Seven Chilean high schools closed on September 11 2013 because students had occupied them in honor of the 40th anniversary of Allende’s death. However according to Herrera, young people in the country are split over Pinochet’s legacy. “I have classmates that are like, what are you saying, Pinochet saved the country, without him we would be totally poor right now, like Cuba.”
A significant portion of Chilean society reveres Pinochet for precipitating the country’s ‘economic miracle.’ However the extent to which Chile’s economic revival can be attributed to the dictator’s policies remains uncertain: the US – fearful that other Latin American countries would also adopt socialist policies – imposed sanctions on Chile during Allende’s presidency, and declassified documents revealed that Nixon ordered the CIA to ‘make the economy scream.’
Herrera said that although the Merino statue makes her angry, until now she has not attended the annual protest outside Valparaíso’s Naval Museum: her father – who was imprisoned under Pinochet – worries that if she becomes known as an active protester she will be targeted by police.

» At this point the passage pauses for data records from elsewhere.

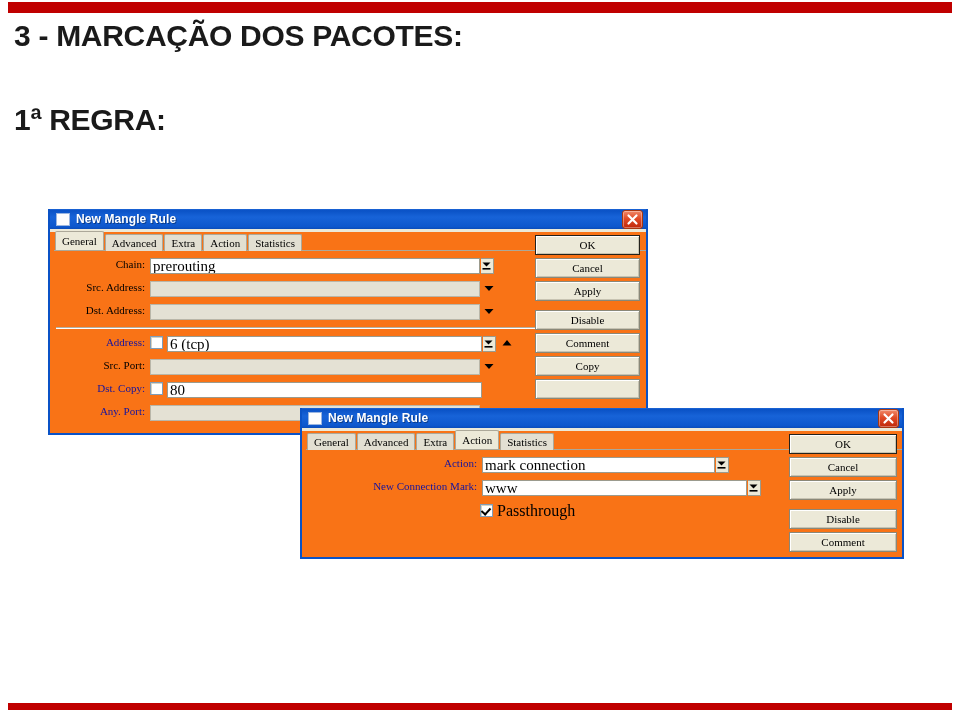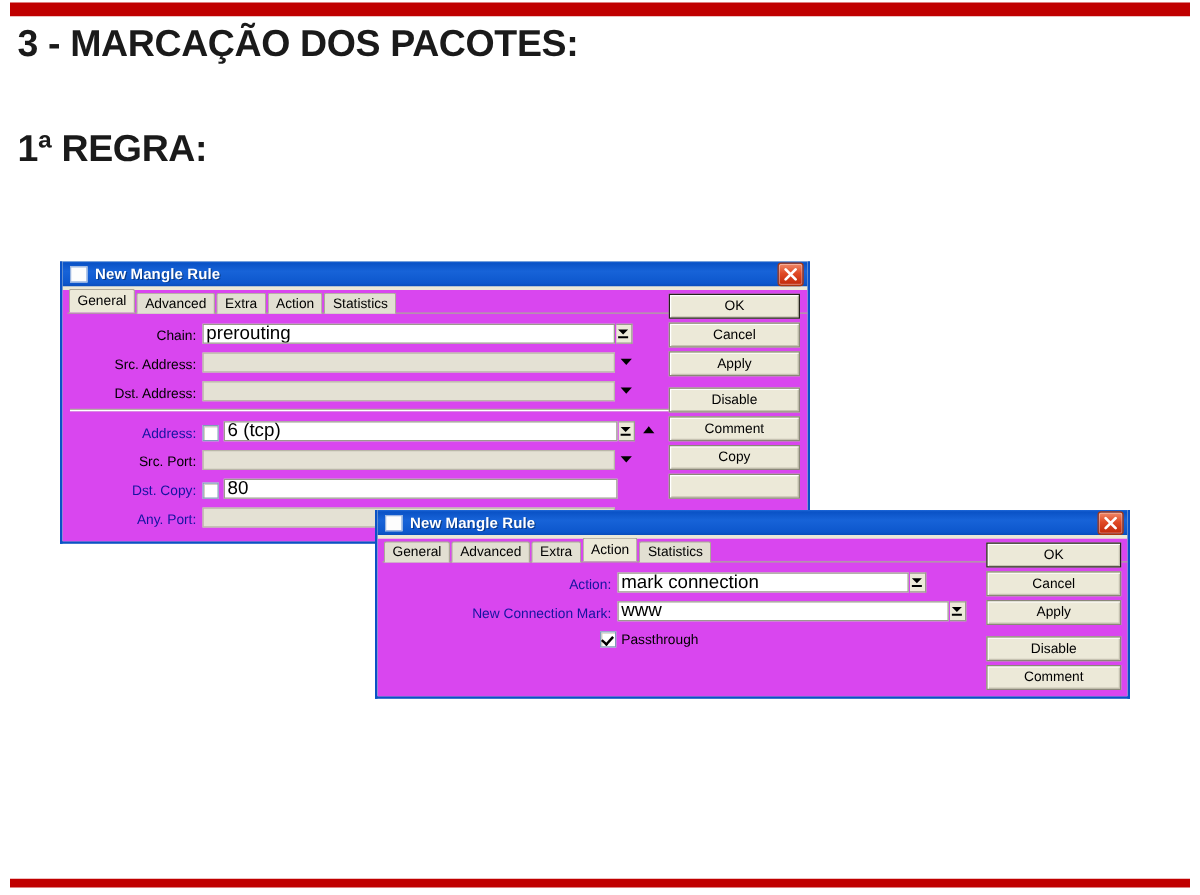"General" .win-body { background: #d946ef -> #f97316; font-family: none -> Liberation Serif, serif }
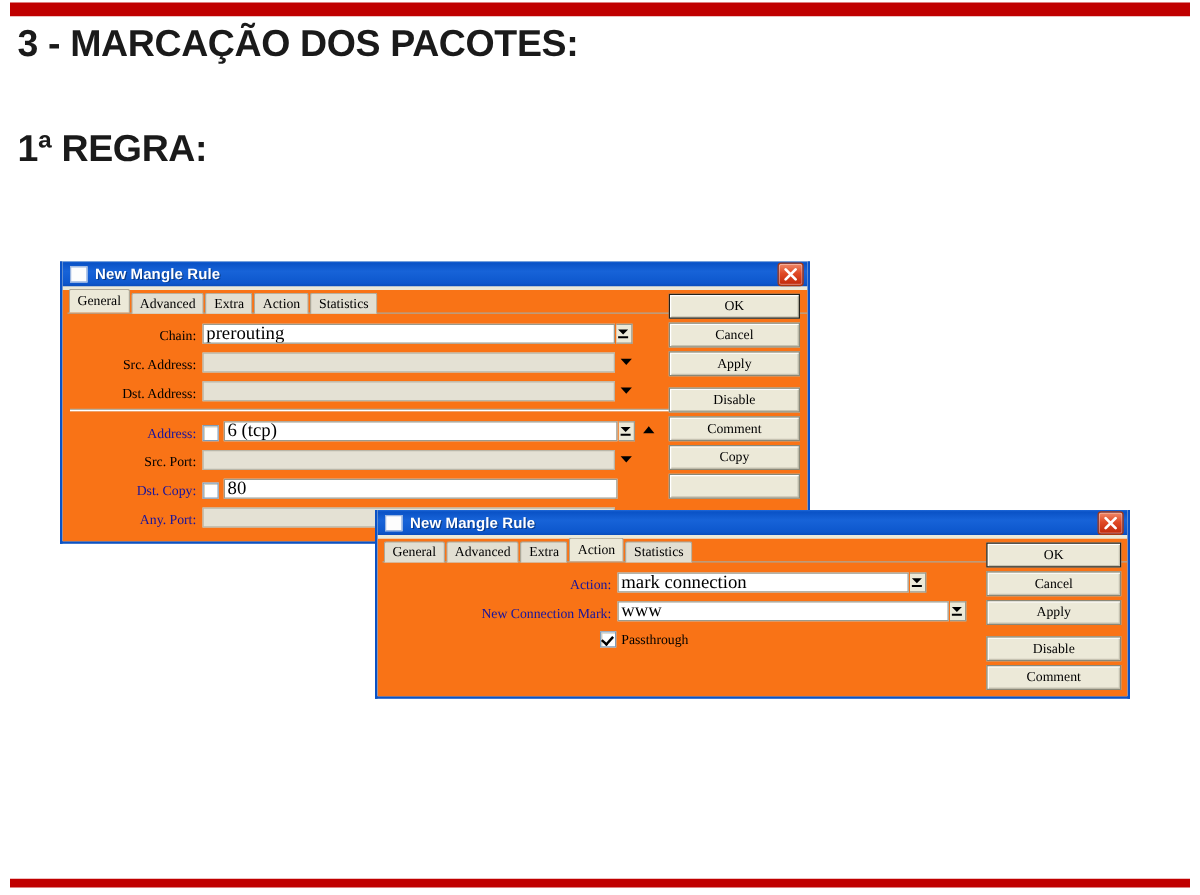"Chain:" .row { align-items: flex-end -> flex-start; margin-left: 12px -> none }
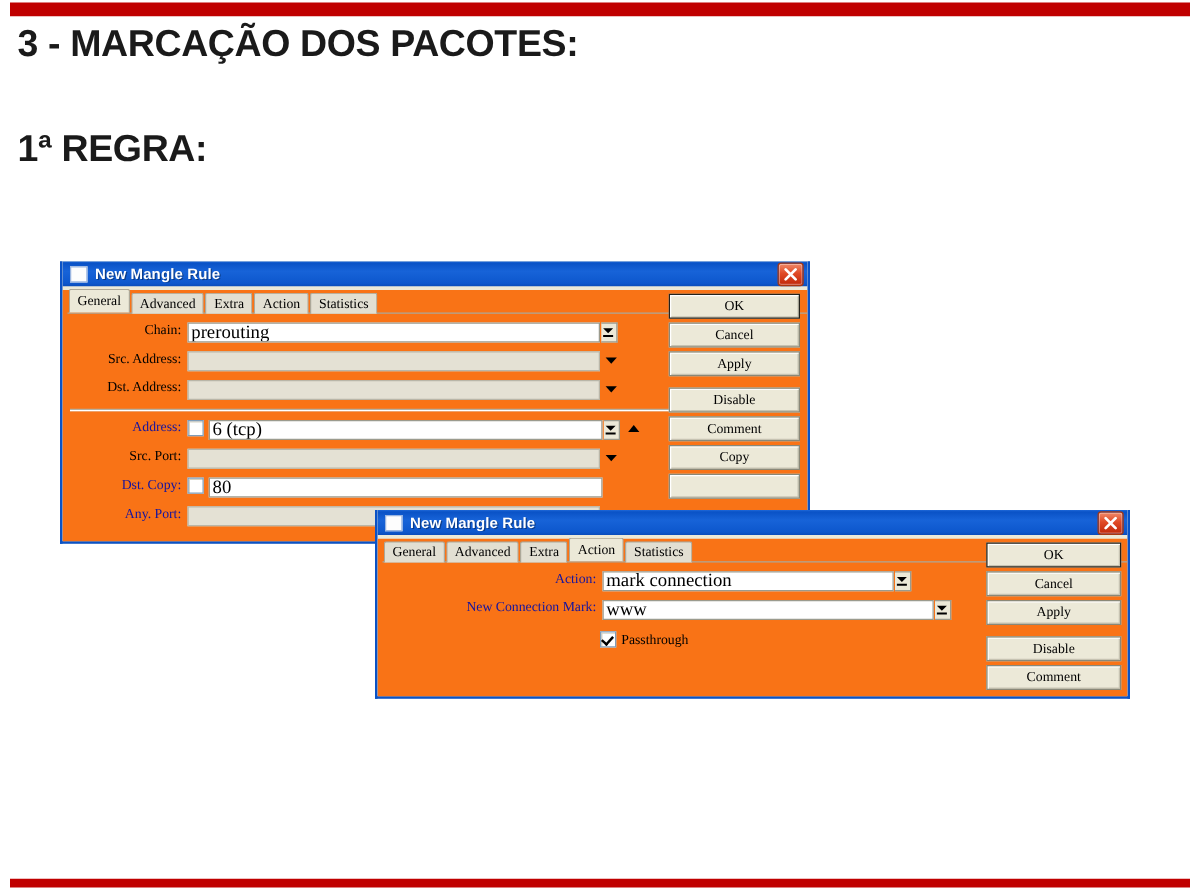"Passthrough" .cbrow { align-items: flex-end -> center; font-size: 11px -> 16px }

Herrera’s friend, 22-year-old Pilar Vásquez, who had travelled from Concepción to Valparaíso to meet the Peace Boat group, and has attended many protests around issues such as high student tuition fees, said that police violence was common.
As Peace Boat passengers shopped at souvenir stands beside the road or leaned against the palisades to admire the sweep of Pablo Neruda’s city, Vásquez spoke about her experiences as a protester. “Every time there’s a protest, it ends up with students fighting cops,” she said. During one sit-in, police attacked Vásquez and her friends with water cannons and tear gas. “I stood aside, and I almost threw up because I couldn’t breathe. The police were running everywhere and they started hitting everyone. I was scared. Since then, I’ve resented the cops.”
And more than at the converted prison or overlooking Silva Palma, it was while Carolina Herrera, who had whispered English translations all day, and Pilar Vásquez who was worried that the porotas granados we had eaten for lunch was going to make the 9-hour bus trip back to Concepción uncomfortable, that the memories came to life.
The two girls chatted about university, classmates who said communists eat babies, and the Japanese cultural exposition they planned to attend that evening; and underneath swam the horror that Ana-Maria Alcazar and Erika Arbulu at the same age, 18 and 22, could be tortured in the basements of Silva Palma; that Horacio Olivares, Maria Martinez and their friends could simply disappear.